* [PATCH 1/2] io_uring: split out fixed file installation and removal
2022-06-17 13:45 [PATCHSET RFC for-next 0/2] Add direct descriptor ring passing Jens Axboe
@ 2022-06-17 13:45 ` Jens Axboe
2022-06-17 13:45 ` [PATCH 2/2] io_uring: add support for passing fixed file descriptors Jens Axboe
1 sibling, 0 replies; 5+ messages in thread
From: Jens Axboe @ 2022-06-17 13:45 UTC (permalink / raw)
To: io-uring; +Cc: asml.silence, Jens Axboe
Put it with the filetable code, which is where it belongs. While doing
so, have the helpers take a ctx rather than an io_kiocb. It doesn't make
sense to use a request, as it's not an operation on the request itself.
It applies to the ring itself.
Signed-off-by: Jens Axboe <[email protected]>
---
io_uring/filetable.c | 72 +++++++++++++++++++++++++++++++++-----------
io_uring/filetable.h | 3 ++
io_uring/openclose.c | 35 +++------------------
io_uring/openclose.h | 2 +-
io_uring/rsrc.c | 2 +-
5 files changed, 63 insertions(+), 51 deletions(-)
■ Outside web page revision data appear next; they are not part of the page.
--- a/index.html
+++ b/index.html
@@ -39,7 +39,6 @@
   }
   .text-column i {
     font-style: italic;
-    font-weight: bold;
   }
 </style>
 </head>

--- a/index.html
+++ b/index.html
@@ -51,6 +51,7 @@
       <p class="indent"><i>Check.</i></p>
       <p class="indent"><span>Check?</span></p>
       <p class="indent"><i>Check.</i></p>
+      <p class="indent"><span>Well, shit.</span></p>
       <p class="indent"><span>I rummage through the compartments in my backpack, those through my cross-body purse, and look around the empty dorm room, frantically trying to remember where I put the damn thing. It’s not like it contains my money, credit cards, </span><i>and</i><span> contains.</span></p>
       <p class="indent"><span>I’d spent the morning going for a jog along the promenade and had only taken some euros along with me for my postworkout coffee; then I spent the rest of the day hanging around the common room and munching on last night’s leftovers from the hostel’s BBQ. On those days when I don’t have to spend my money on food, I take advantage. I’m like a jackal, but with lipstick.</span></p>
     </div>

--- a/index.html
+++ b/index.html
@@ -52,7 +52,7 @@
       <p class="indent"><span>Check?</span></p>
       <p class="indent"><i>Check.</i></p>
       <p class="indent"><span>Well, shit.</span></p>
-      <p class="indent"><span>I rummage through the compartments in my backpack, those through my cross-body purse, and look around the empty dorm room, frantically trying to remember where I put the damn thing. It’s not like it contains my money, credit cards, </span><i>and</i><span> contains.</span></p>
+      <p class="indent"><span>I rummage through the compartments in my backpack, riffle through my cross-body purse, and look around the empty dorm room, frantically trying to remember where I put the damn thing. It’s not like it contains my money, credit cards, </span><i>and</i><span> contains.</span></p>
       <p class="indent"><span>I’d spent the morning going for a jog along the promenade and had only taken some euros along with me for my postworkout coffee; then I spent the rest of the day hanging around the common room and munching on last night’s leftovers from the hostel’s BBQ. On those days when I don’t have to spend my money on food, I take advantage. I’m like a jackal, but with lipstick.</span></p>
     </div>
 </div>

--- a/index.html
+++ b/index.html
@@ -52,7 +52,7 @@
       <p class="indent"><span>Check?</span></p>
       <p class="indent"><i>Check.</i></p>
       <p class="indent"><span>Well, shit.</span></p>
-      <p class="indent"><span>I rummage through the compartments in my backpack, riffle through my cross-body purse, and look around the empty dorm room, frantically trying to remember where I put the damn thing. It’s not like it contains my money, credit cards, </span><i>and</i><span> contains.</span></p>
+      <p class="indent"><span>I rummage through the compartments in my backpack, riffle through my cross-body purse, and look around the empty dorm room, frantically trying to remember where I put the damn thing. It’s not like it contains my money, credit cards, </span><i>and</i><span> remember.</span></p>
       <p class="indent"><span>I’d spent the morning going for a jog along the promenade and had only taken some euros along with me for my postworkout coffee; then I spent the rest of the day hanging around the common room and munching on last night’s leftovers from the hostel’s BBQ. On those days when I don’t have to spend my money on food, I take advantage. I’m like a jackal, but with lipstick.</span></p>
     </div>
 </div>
diff --git a/io_uring/filetable.c b/io_uring/filetable.c
index 534e1a3c625d..abaa5ba7f655 100644
--- a/io_uring/filetable.c
+++ b/io_uring/filetable.c
@@ -58,11 +58,10 @@ void io_free_file_tables(struct io_file_table *table)
table->bitmap = NULL;
}
-static int io_install_fixed_file(struct io_kiocb *req, struct file *file,
- unsigned int issue_flags, u32 slot_index)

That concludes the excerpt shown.